Rinviati a giudizio con rito immediato: l’accusa è di aver assaltato la stazione di servizio appena entro il confine svizzero
Due colpi simili, nello stesso posto e a distanza di pochi giorni: il primo, il 13 febbraio scorso a Ponte Cremenaga, in Svizzera, al Piccadilly, una stazione di servizio poco dopo il confine con l’Italia; verso le otto di sera entra in azione un commando composto da due uomini, di cui uno armato di pistola, alti circa un metro e settanta con felpa di colore scuro e pantaloni scuri: dopo il colpo corrono verso il confine di stato per poi salire a bordo di un veicolo dove un complice li attende.
Il secondo colpo, tre giorni dopo: verso le 19 il tentativo di rapina sempre ai danni dello stesso esercizio commerciale da parte di due uomini, con le medesime caratteristiche e dinamiche.
Scattano le indagini delle forze dell’ordine italiane e svizzere. Alla fine la polizia, coordinata dal sostituto procuratore Annalisa Palomba, riesce a denunciare tre italiani: l’accusa è di rapina aggravata e tentata rapina aggravata.

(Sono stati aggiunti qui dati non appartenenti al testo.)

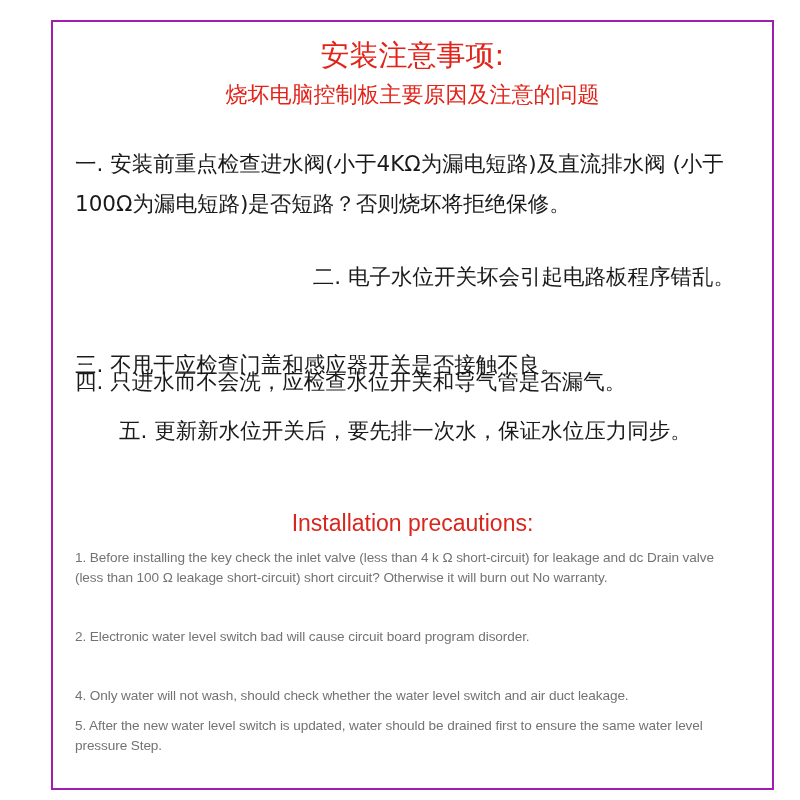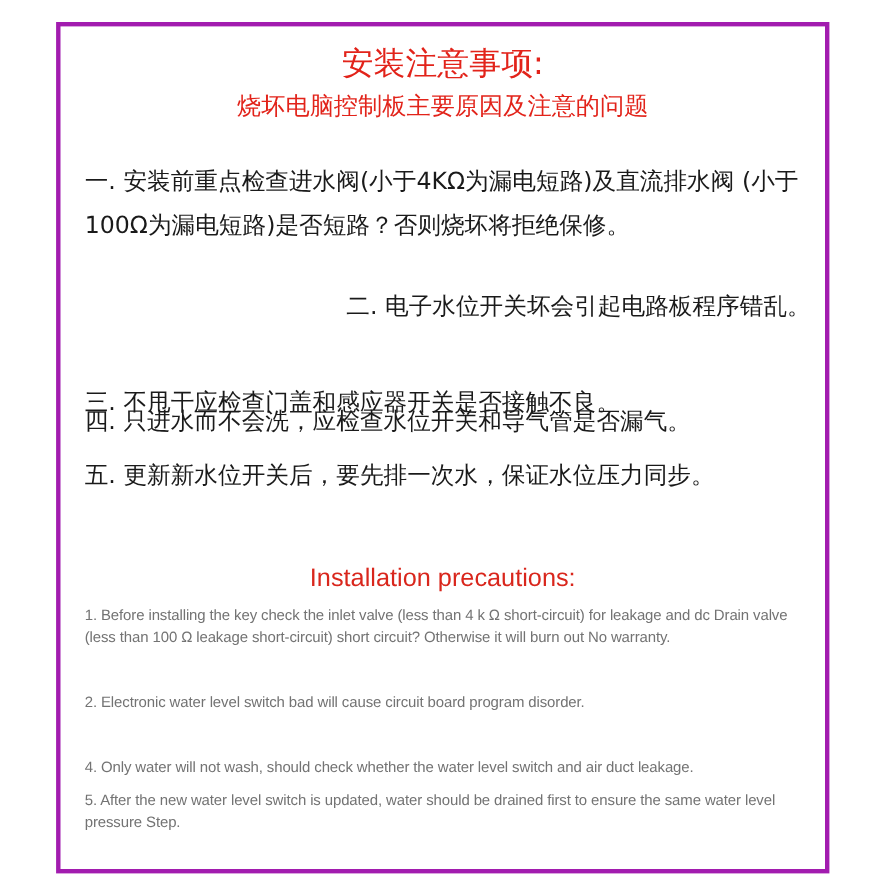"安装注意事项:" .frame { border: 4px solid #a21caf -> 2px solid #a21caf; padding-left: none -> 24px }
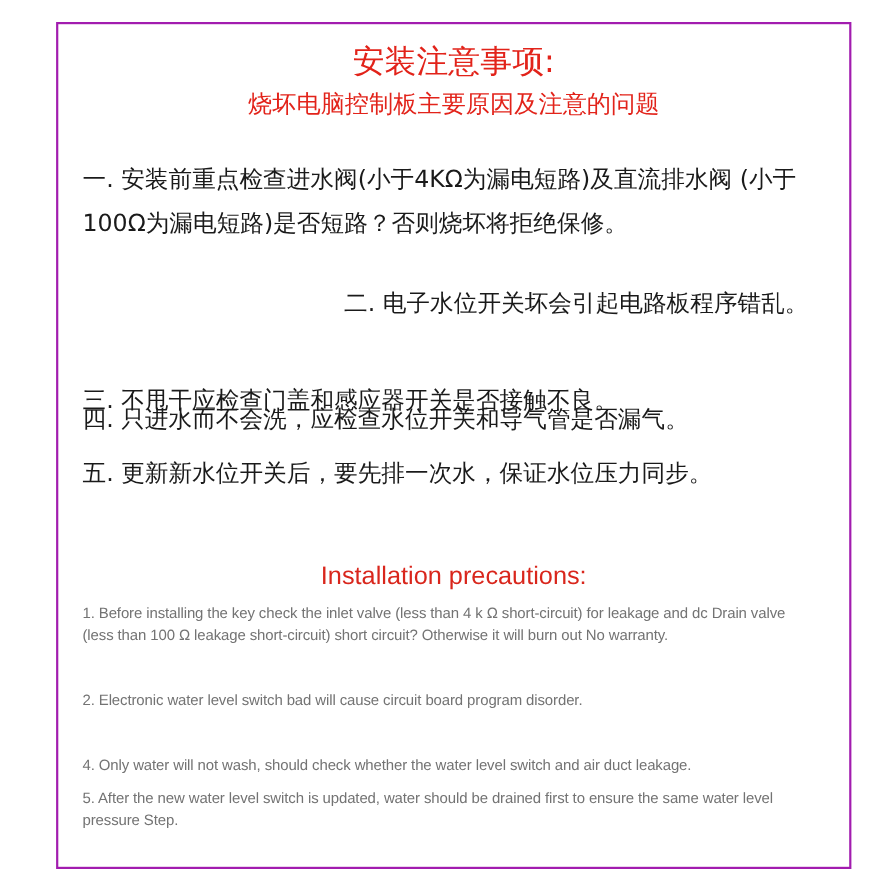"五. 更新新水位开关后，要先排一次水，保证水位压力同步。" div.cn-item { margin-left: none -> 44px }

Le indagini hanno avuto una svolta grazie al controllo sui varchi d’accesso al territorio elvetico: gli inquirenti hanno individuato l’autovettura utilizzata dai malviventi per la fuga, macchina risultata “pulita” e di proprietà di uno degli stessi.
Da lì partono le perquisizioni personali e domiciliari a carico del proprietario del veicolo e dei due sospetti complici nella zona del Luinese, portando al sequestro di alcuni capi d’abbigliamento riconducibili a quelli utilizzati durante le rapine.
I tre, cittadini italiani di 36, 29 e 27 anni, denunciati all’autorità giudiziaria sono stati rinviati a giudizio con rito immediato.
Due di loro in sede di interrogatorio hanno ammesso quanto contestato dagli investigatori.
“Si tratta di veri e propri pendolari del crimine – dicono dalla questura – che non avrebbero esitato nel futuro a commettere rapine in territorio italiano, come evidenziato altresì dai numerosi precedenti penali da cui risultano essere colpiti, tra cui proprio la rapina, il furto, reati di danneggiamento, reati contro la persona, tra cui un tentato omicidio e minacce, nonché reati inerenti il traffico di stupefacenti”.